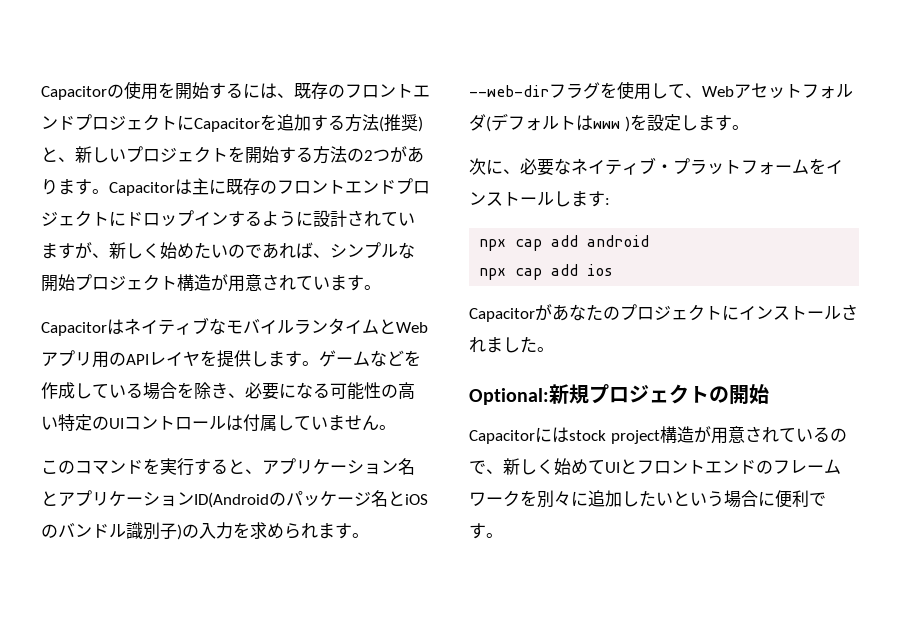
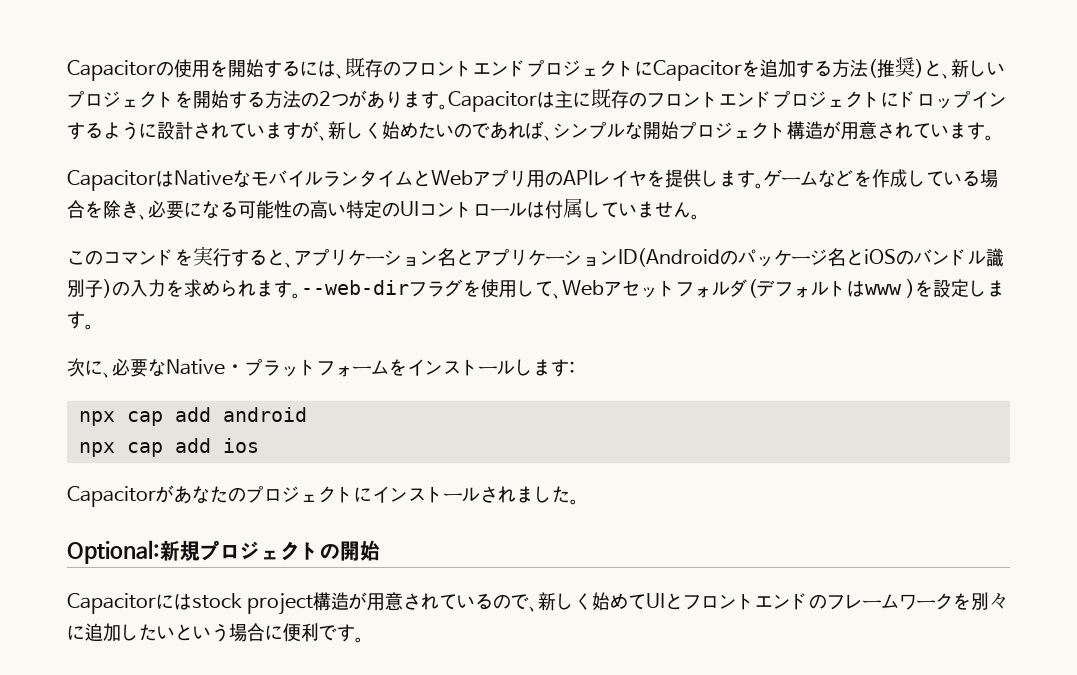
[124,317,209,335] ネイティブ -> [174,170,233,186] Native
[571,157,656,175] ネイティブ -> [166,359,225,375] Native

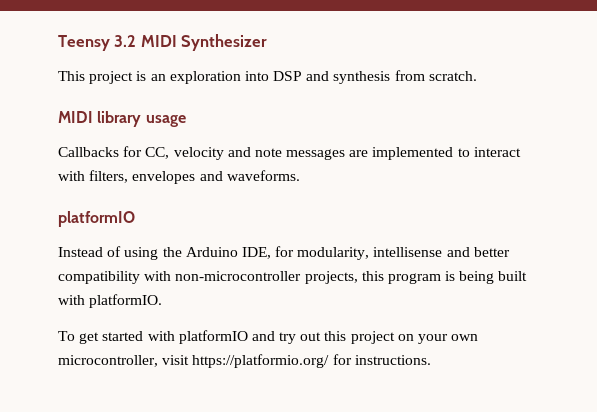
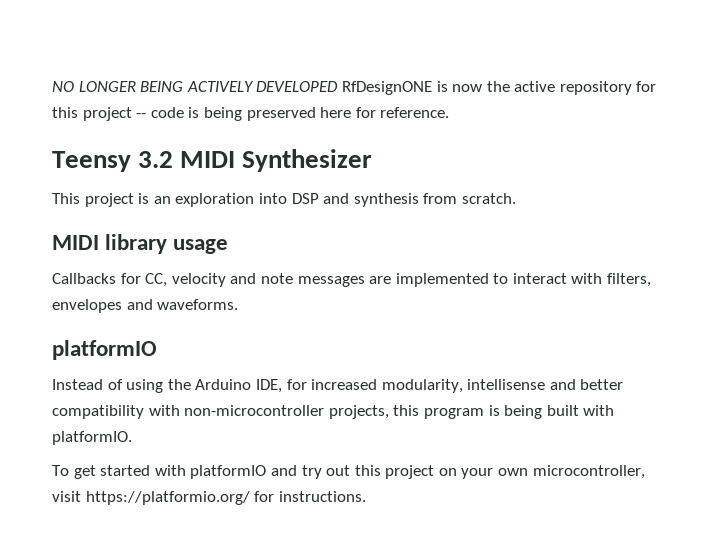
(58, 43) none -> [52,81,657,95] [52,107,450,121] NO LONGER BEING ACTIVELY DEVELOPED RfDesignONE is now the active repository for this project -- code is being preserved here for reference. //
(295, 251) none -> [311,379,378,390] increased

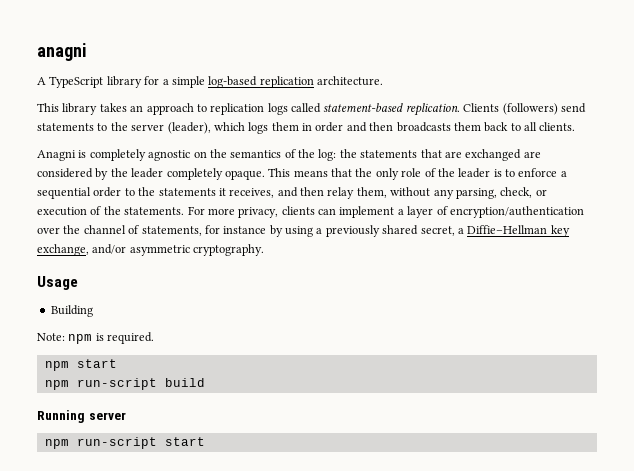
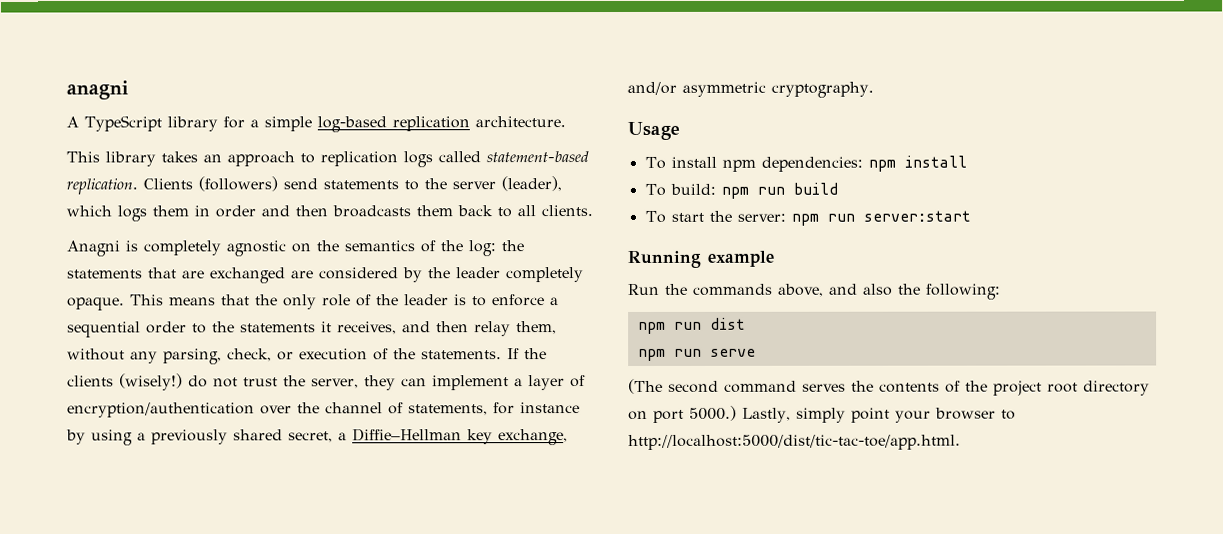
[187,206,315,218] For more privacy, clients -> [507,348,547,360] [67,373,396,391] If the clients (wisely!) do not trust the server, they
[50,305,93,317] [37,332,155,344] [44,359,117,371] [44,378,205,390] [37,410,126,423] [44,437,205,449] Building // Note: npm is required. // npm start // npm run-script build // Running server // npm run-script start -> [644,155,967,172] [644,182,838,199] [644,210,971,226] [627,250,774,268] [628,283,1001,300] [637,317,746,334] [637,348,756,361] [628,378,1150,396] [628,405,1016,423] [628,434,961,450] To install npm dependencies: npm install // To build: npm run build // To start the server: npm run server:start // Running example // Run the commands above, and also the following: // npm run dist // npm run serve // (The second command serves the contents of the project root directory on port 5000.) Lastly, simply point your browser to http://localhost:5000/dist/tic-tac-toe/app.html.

==

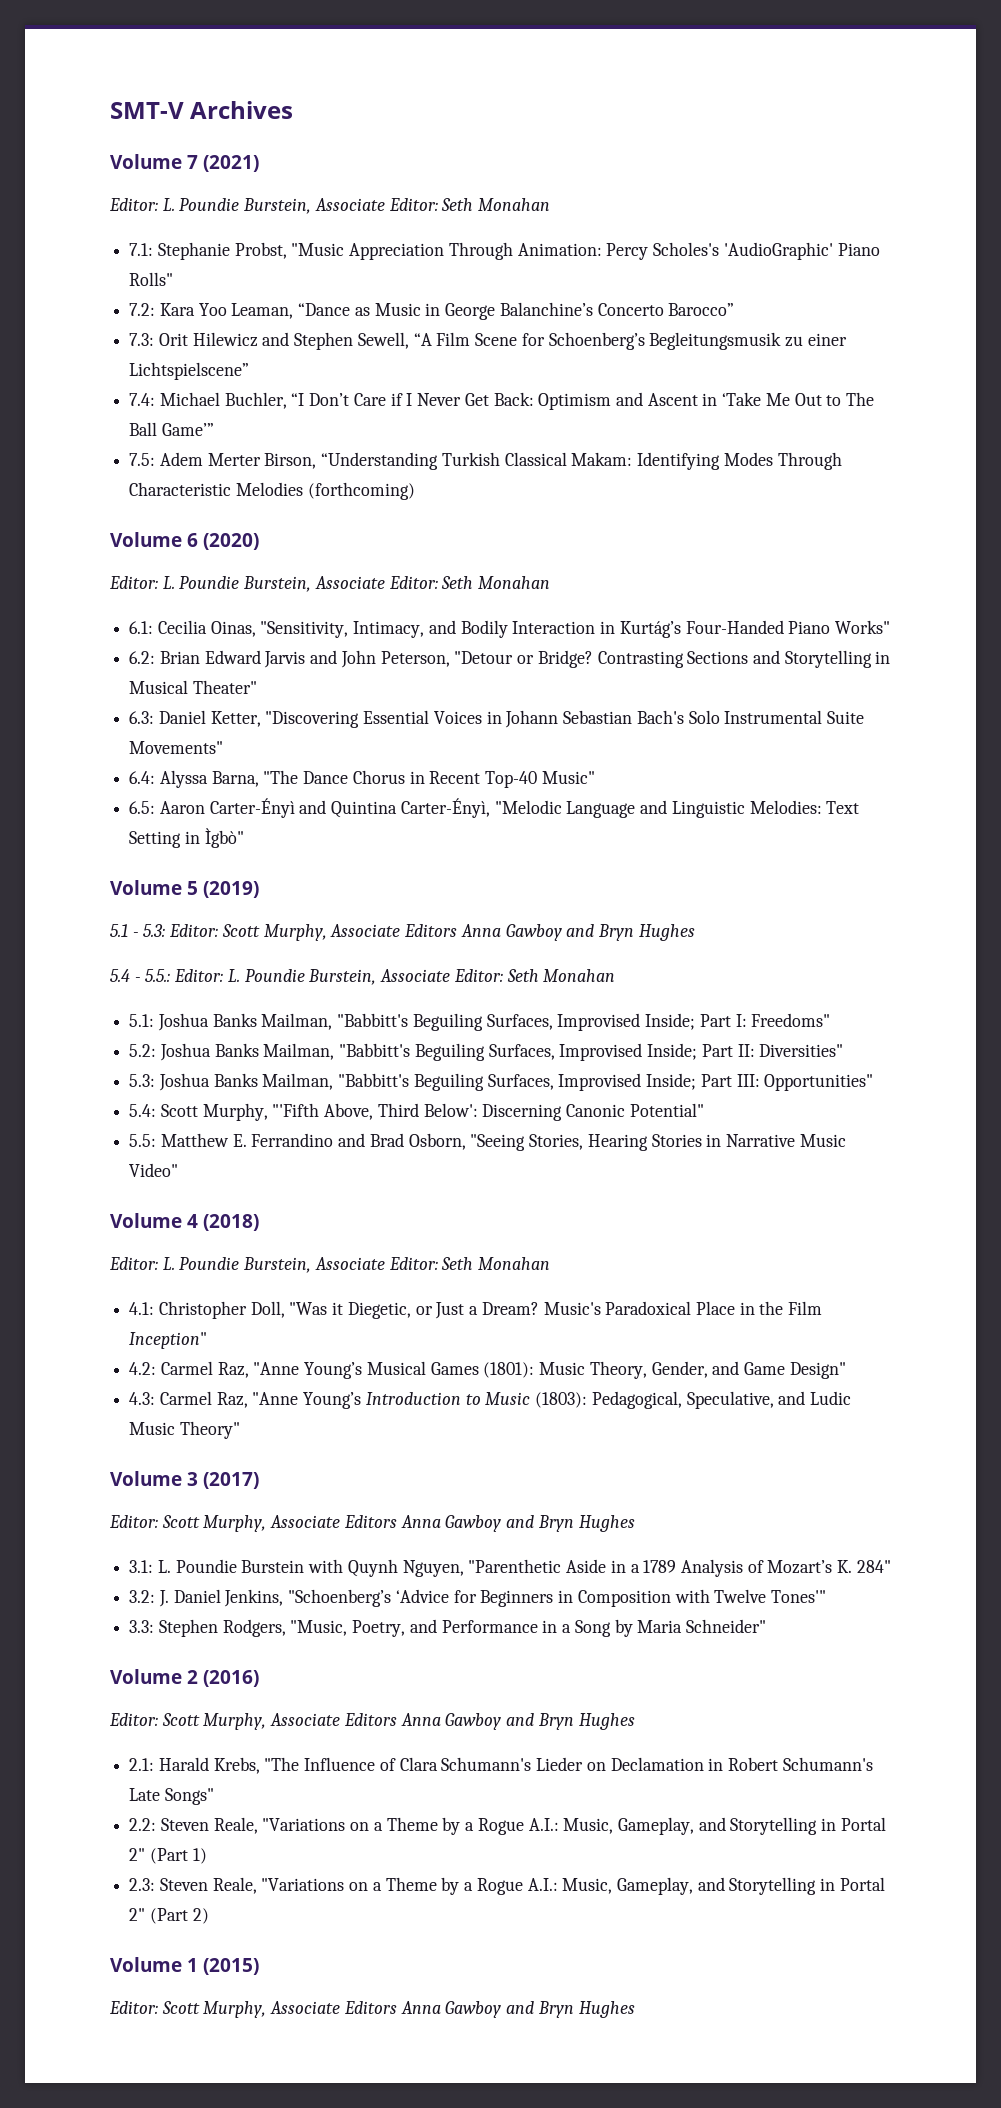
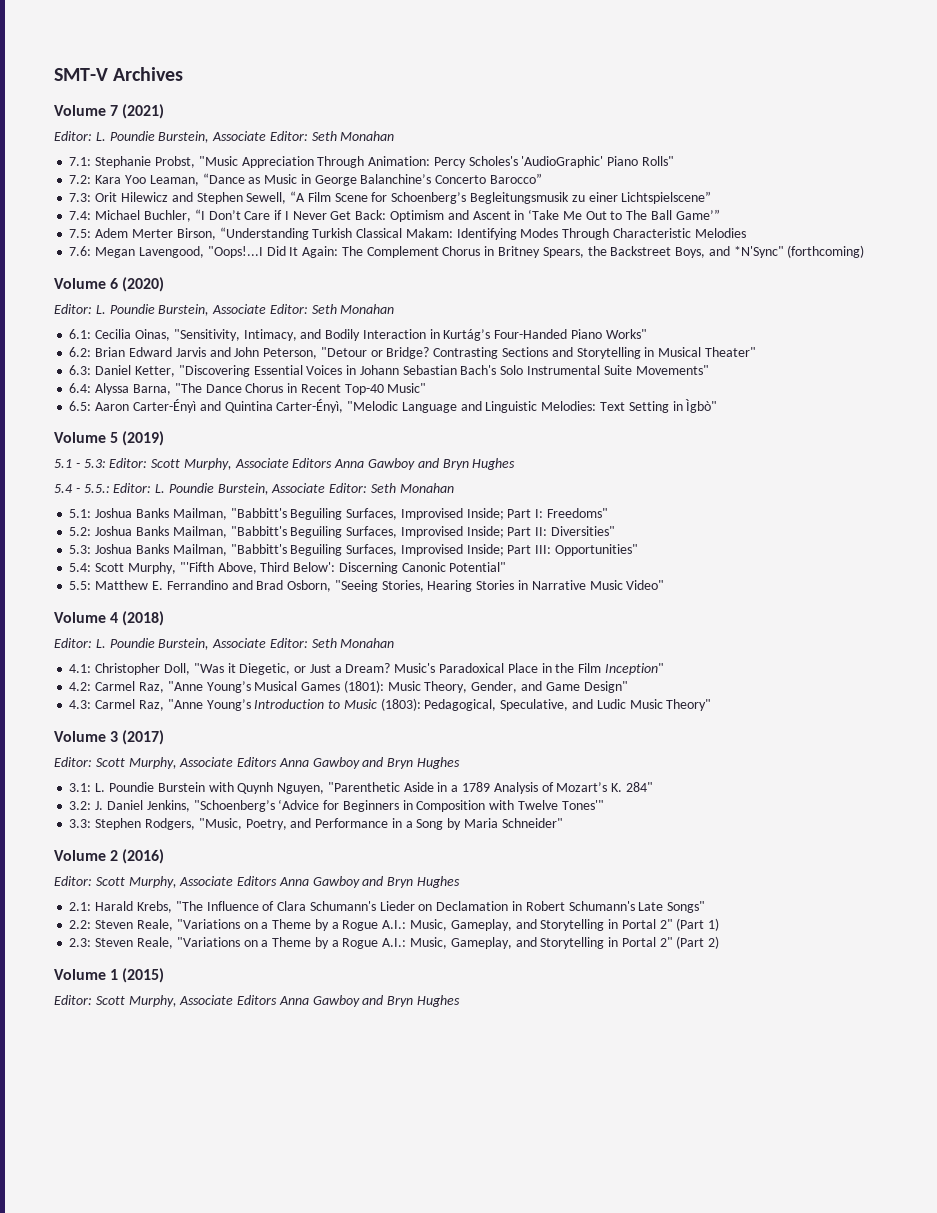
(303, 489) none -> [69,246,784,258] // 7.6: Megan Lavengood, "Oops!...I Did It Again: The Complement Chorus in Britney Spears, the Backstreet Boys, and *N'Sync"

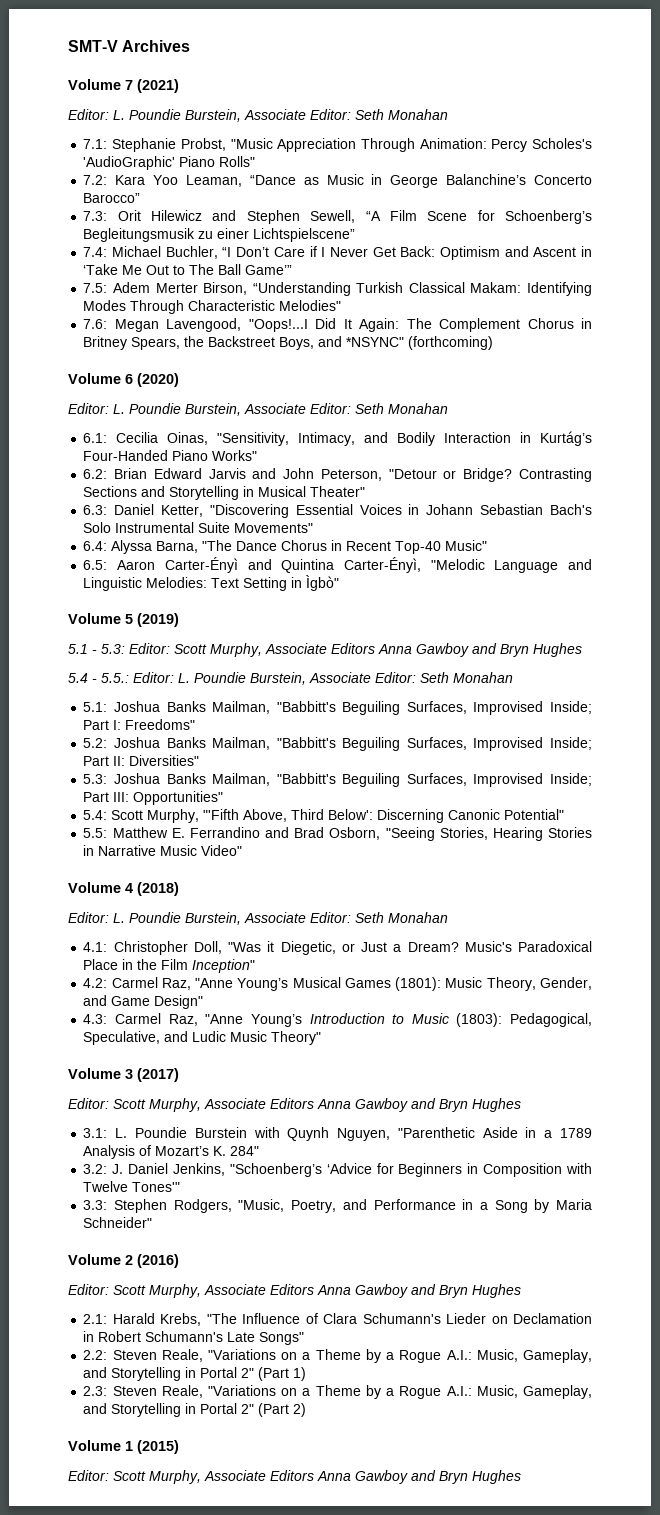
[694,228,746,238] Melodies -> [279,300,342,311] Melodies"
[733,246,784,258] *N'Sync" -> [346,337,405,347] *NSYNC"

#### Exercise objective:
Produce an exact reproduction of the listing above, limited to the lines starting at the line with "[571,157,656,175] ネイティブ ->" and ending at the line with "(58, 43) none", both kept, with every picture left out.

#### Result:
[571,157,656,175] ネイティブ -> [166,359,225,375] Native

(58, 43) none -> [52,81,657,95] [52,107,450,121] NO LONGER BEING ACTIVELY DEVELOPED RfDesignONE is now the active repository for this project -- code is being preserved here for reference. //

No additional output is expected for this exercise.